In recent years, several technical approaches have been developed to facilitate dissociation of Ca+ + components in vascular smooth muscle. The principal techniques employed and the related specific cellular components that can be identified are listed in Table 1. In combination, these measurements provide a logical experimental sequence for determining: (a) the relative importance of various Ca+ + accumulation and mobilization mechanisms present in a particular type of vascular smooth muscle (Fig 1), and (b) the primary mechanisms by which vasoactive agents affect mobilization of Ca* + in each vessel. The initial experimental step is to measure the degree of dependence of contractility upon extracellular Ca++. In rabbit aorta, the actions of norepinephrine on a phasic component, resistant to depletion in Ca++-deficient solutions, can be dissociated from the high K+-induced response that is rapidly abolished in the absence of extracellular Ca++. This indicates the existence of two distinct Ca+ + components. However, in other vessels, more complex procedures are necessary because some of the cellular Ca+ + components are either more labile (and more readily depleted in Ca+ +-deficient solutions) or of smaller magnitude.
The most informative subsequent experiment is to measure Ca++ retention after washout of tissues in cold La+ + +-containing solution. This analytical technique removes extracellular Ca++ (80 to 90 percent of the total Ca++) and permits estimation of relatively small changes in cellular Ca+ + in the absence of large nonspecific Ca+ + components and significant transmembrane Ca+ + fluxes during the washout period. Plotting of Ca++ uptake values at different extracellular Ca+ + concentrations on Scatchard-coordinates identifies those extracellular Ca++ concentrations that, in each vessel, are appropriate for measurement of predominantly high or low affinity Ca++ components. Furthermore, since selected concentrations of Sr+ + can specifically displace high affinity Ca+ + without altering low affinity Ca+ + uptake, use of Sr+ + can demonstrate a parallel block of Ca++ release and the effects of associated tension responses. This can be particularly valuable in situations where bound Ca++ fractions are labile. Canadian Neighbor Pharmacy represents a new project. o know more you may here – http://treatment-cnp-online.nl/.

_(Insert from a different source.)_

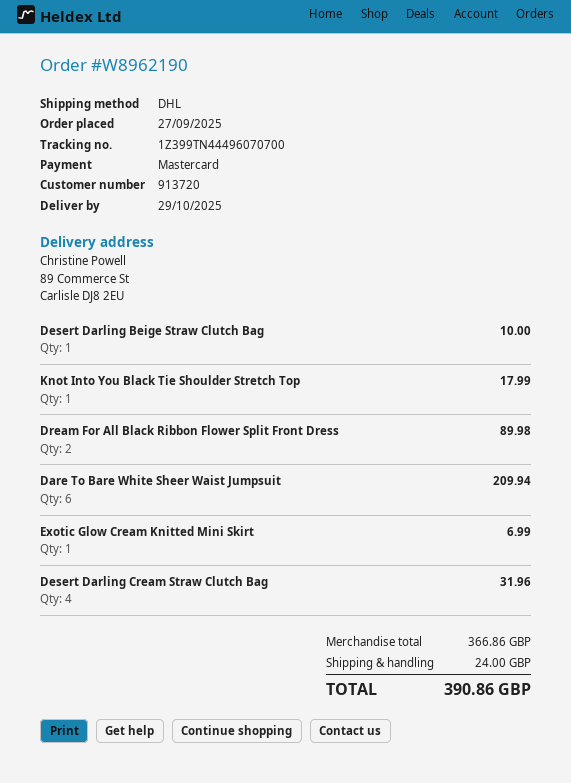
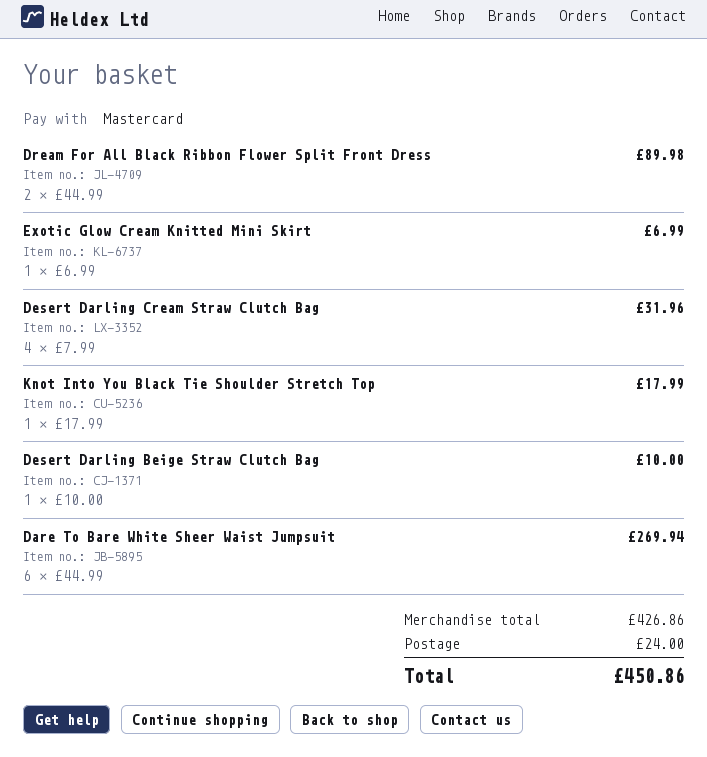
Dare To Bare White Sheer Waist Jumpsuit: 6 for 209.94 -> 6 for 269.94
subtotal: 366.86 -> 426.86
total: 390.86 -> 450.86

Finally, use of Ca++ efflux measurements and microsomal membrane preparations to ascertain whether bound Ca+ + is directly altered by vasoactive agents provides important mechanism-related information. Even though smooth muscle microsomal preparations contain both plasma membranes and sarcoplasmic reticulum, it is possible with these preparations to distinguish between agents that are direct Ca+ + antagonists (eg, aminoglycoside antibiotics) and those acting indirectly at other sites to alter uptake or mobilization of Ca++(eg, Ca++ entry blockers).
As mentioned previously, in rabbit aortic smooth muscle the Ca+ + fractions responsible for K+-induced Ca+ + uptake are very dissimilar to those of norepinephrine-induced Ca+ + release in regard to both dependence on extracellular Ca* * and Ca++ kinetics. Thus, these fractions can be readily dissociated. Delineating the different Ca* +components present may be more difficult in other vascular smooth muscle preparations if: (a) the higher affinity component is more labile than that in rabbit aorta, and the resulting Ca+ + kinetics (and Ca+ + depletion in Ca++-deficient solutions) are more rapid, and (b) the relative importance of various components for induction and maintenance of contractility differs from corresponding components in rabbit aorta. In a recent review article, the distinct voltage-sensitive and receptor-linked Ca+ + entry channels in aorta were contrasted with the only partial functional separation of these two channel types in most vascular muscles studied.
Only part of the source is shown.